Please copy exactly every line from the one that contains "- Test e Validazione" to the end of the data below, with both ends included and no other lines.
[SOURCE INFORMATION]
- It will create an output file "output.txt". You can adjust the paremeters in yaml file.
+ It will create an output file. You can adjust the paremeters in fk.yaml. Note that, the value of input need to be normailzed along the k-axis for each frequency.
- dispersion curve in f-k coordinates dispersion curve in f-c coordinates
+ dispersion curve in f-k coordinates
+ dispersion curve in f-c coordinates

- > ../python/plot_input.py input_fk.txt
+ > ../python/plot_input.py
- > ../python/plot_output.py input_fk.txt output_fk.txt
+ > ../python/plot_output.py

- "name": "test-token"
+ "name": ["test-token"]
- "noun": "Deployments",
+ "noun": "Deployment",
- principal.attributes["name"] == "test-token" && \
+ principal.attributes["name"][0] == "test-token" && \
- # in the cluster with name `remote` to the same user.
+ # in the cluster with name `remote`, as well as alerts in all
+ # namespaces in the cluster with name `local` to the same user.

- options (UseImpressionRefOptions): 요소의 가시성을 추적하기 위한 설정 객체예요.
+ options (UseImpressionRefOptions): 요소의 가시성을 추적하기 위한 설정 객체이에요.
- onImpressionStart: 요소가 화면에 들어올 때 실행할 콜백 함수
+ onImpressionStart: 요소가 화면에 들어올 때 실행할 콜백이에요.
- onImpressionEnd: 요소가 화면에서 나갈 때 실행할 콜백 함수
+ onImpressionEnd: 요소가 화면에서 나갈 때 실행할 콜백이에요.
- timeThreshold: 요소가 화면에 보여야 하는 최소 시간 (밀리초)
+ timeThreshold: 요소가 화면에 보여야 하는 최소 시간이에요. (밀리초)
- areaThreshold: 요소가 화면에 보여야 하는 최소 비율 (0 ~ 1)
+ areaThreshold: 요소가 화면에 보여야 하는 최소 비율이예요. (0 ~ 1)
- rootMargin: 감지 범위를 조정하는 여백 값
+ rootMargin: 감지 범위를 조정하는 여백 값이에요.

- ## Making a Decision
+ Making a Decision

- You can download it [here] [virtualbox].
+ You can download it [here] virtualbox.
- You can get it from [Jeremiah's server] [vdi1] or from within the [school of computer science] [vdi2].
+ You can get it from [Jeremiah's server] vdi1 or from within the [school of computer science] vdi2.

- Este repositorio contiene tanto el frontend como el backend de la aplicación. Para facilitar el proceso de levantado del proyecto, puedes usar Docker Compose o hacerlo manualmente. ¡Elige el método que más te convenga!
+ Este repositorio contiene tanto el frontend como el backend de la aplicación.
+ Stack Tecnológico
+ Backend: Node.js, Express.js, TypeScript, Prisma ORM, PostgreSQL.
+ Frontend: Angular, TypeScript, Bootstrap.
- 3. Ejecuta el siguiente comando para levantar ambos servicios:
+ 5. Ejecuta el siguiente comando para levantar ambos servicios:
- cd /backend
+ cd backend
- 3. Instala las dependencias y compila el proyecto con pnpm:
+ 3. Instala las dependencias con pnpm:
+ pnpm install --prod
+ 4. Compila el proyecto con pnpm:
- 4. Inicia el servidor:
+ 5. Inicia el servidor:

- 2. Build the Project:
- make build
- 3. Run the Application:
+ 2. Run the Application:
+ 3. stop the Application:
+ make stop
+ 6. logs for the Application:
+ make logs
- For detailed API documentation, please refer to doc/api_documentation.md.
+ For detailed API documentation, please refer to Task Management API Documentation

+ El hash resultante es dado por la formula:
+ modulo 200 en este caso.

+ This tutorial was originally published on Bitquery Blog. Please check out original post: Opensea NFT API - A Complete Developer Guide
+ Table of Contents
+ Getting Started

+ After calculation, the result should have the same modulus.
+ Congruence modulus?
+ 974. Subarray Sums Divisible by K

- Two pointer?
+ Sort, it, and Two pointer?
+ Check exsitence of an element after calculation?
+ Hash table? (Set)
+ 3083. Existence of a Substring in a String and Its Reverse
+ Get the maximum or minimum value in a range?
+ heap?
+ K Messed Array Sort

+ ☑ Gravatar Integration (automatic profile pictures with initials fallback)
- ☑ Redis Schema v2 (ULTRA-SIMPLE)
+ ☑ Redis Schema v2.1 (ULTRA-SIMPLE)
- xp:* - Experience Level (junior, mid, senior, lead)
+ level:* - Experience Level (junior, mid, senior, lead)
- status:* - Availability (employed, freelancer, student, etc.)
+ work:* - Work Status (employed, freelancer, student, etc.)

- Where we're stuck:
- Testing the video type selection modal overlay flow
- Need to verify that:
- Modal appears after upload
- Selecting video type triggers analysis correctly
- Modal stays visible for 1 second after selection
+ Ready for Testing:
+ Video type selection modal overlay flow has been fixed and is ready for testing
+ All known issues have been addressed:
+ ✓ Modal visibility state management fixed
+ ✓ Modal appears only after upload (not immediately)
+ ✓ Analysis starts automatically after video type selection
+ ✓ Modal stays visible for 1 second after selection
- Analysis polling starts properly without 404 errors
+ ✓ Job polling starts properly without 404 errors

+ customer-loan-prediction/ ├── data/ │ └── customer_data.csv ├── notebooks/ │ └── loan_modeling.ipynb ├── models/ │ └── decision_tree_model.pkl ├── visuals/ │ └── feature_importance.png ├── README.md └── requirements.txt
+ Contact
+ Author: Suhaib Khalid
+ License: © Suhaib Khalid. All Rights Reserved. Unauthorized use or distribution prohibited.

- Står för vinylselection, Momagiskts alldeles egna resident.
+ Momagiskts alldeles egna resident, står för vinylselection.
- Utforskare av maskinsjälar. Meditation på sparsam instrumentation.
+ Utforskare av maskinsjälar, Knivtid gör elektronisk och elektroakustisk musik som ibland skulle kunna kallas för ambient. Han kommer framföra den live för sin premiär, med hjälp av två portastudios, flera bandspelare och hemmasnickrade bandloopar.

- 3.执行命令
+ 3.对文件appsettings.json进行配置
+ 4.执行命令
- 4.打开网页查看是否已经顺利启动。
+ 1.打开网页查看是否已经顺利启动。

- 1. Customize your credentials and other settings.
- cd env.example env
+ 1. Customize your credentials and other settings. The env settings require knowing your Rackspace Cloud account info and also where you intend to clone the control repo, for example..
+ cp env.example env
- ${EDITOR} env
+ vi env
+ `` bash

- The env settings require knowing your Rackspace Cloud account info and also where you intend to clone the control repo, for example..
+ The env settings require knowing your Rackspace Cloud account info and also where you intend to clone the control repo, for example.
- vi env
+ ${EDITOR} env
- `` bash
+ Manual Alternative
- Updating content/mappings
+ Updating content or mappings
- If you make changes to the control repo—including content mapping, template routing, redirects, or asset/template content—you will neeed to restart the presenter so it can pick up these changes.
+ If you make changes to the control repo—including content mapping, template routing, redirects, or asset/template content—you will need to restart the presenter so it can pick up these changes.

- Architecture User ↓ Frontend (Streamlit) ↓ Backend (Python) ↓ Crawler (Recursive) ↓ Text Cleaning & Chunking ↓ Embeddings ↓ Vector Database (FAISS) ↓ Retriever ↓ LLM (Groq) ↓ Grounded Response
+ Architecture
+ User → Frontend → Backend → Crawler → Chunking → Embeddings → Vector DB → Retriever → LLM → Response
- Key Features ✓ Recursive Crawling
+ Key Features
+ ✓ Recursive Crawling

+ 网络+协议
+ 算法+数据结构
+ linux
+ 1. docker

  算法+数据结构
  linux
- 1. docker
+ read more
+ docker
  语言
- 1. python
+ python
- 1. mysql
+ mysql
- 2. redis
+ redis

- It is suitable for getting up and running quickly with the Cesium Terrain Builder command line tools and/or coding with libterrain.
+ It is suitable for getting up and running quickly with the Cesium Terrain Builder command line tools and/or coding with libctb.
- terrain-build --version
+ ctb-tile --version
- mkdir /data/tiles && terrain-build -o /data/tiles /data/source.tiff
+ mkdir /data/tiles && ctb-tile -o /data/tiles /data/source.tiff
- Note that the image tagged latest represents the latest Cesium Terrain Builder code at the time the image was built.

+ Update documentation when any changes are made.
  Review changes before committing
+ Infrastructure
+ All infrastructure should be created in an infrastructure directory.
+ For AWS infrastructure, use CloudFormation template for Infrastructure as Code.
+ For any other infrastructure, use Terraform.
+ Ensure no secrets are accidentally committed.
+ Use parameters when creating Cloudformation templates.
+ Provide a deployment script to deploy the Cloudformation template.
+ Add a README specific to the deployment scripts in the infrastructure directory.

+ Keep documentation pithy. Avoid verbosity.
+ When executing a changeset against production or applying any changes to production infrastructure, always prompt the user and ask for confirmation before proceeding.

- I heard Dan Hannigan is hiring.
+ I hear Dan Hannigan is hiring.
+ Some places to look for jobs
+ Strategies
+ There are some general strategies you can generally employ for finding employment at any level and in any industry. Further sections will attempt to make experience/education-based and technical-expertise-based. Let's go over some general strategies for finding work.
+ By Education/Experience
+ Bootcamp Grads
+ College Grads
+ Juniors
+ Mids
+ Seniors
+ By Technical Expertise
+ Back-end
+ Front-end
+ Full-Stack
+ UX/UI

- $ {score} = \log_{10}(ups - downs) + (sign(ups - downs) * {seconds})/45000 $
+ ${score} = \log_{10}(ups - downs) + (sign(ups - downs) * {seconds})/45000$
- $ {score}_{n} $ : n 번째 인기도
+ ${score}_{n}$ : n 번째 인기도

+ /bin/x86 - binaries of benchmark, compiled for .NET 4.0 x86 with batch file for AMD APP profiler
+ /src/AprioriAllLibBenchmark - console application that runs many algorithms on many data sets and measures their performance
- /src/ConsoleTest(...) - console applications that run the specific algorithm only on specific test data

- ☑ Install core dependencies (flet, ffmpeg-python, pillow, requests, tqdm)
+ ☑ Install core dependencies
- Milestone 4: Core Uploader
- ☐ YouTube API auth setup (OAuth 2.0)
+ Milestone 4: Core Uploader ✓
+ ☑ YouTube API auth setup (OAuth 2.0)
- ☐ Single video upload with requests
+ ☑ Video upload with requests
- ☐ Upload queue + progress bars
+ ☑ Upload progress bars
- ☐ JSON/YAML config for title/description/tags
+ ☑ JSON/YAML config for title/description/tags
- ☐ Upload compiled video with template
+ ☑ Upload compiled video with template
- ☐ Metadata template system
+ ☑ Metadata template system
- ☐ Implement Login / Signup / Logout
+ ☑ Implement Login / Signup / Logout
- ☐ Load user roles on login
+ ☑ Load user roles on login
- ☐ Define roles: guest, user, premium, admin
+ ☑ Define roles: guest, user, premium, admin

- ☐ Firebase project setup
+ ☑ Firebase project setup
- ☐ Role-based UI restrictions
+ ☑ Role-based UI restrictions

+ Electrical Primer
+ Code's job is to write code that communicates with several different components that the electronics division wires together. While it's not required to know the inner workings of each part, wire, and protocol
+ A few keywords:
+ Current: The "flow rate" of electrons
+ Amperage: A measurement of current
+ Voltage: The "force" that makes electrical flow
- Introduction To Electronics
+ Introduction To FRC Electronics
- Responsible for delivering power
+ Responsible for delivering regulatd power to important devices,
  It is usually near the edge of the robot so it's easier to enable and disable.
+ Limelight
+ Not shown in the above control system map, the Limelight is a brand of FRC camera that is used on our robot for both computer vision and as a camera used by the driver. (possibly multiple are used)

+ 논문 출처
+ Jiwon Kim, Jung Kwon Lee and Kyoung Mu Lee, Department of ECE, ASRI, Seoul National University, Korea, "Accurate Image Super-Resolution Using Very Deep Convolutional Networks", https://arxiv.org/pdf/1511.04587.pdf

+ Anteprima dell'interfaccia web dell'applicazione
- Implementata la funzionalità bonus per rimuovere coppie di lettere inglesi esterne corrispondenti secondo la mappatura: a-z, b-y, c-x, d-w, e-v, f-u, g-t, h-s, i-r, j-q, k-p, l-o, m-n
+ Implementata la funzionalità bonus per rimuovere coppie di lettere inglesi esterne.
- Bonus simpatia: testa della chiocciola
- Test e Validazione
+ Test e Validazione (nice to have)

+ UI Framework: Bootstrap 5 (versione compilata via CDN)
[/SOURCE INFORMATION]
WRITTEN REPLY ::
- Test e Validazione
+ Test e Validazione (nice to have)

+ UI Framework: Bootstrap 5 (versione compilata via CDN)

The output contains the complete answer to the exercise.